__WHAT IS BEING ASKED__. Every record must be output verbatim in the reply.

__DATA FOR THE TASK__.

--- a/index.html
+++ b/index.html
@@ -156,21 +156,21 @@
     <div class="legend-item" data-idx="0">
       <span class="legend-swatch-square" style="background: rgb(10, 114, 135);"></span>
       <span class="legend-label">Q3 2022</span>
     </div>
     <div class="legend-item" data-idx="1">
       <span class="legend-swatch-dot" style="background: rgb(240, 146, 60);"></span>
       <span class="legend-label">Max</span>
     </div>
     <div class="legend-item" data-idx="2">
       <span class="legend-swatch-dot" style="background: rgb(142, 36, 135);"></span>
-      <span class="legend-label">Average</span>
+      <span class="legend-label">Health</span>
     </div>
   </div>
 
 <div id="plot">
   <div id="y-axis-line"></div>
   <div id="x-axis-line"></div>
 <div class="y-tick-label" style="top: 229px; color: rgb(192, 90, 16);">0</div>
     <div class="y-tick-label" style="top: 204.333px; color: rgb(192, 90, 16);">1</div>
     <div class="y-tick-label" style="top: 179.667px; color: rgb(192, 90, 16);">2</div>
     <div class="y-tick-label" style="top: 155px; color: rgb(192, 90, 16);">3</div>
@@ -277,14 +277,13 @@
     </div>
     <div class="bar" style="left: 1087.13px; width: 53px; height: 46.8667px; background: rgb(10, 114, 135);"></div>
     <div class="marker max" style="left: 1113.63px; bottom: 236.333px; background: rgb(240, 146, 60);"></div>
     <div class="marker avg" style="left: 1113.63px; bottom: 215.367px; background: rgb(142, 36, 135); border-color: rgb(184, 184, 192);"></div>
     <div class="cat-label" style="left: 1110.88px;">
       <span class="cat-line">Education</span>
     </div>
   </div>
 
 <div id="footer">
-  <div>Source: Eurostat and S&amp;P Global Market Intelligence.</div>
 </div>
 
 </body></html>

__ANSWER AREA__.
--- a/index.html
+++ b/index.html
@@ -156,21 +156,21 @@
     <div class="legend-item" data-idx="0">
       <span class="legend-swatch-square" style="background: rgb(10, 114, 135);"></span>
       <span class="legend-label">Q3 2022</span>
     </div>
     <div class="legend-item" data-idx="1">
       <span class="legend-swatch-dot" style="background: rgb(240, 146, 60);"></span>
       <span class="legend-label">Max</span>
     </div>
     <div class="legend-item" data-idx="2">
       <span class="legend-swatch-dot" style="background: rgb(142, 36, 135);"></span>
-      <span class="legend-label">Average</span>
+      <span class="legend-label">Health</span>
     </div>
   </div>
 
 <div id="plot">
   <div id="y-axis-line"></div>
   <div id="x-axis-line"></div>
 <div class="y-tick-label" style="top: 229px; color: rgb(192, 90, 16);">0</div>
     <div class="y-tick-label" style="top: 204.333px; color: rgb(192, 90, 16);">1</div>
     <div class="y-tick-label" style="top: 179.667px; color: rgb(192, 90, 16);">2</div>
     <div class="y-tick-label" style="top: 155px; color: rgb(192, 90, 16);">3</div>
@@ -277,14 +277,13 @@
     </div>
     <div class="bar" style="left: 1087.13px; width: 53px; height: 46.8667px; background: rgb(10, 114, 135);"></div>
     <div class="marker max" style="left: 1113.63px; bottom: 236.333px; background: rgb(240, 146, 60);"></div>
     <div class="marker avg" style="left: 1113.63px; bottom: 215.367px; background: rgb(142, 36, 135); border-color: rgb(184, 184, 192);"></div>
     <div class="cat-label" style="left: 1110.88px;">
       <span class="cat-line">Education</span>
     </div>
   </div>
 
 <div id="footer">
-  <div>Source: Eurostat and S&amp;P Global Market Intelligence.</div>
 </div>
 
 </body></html>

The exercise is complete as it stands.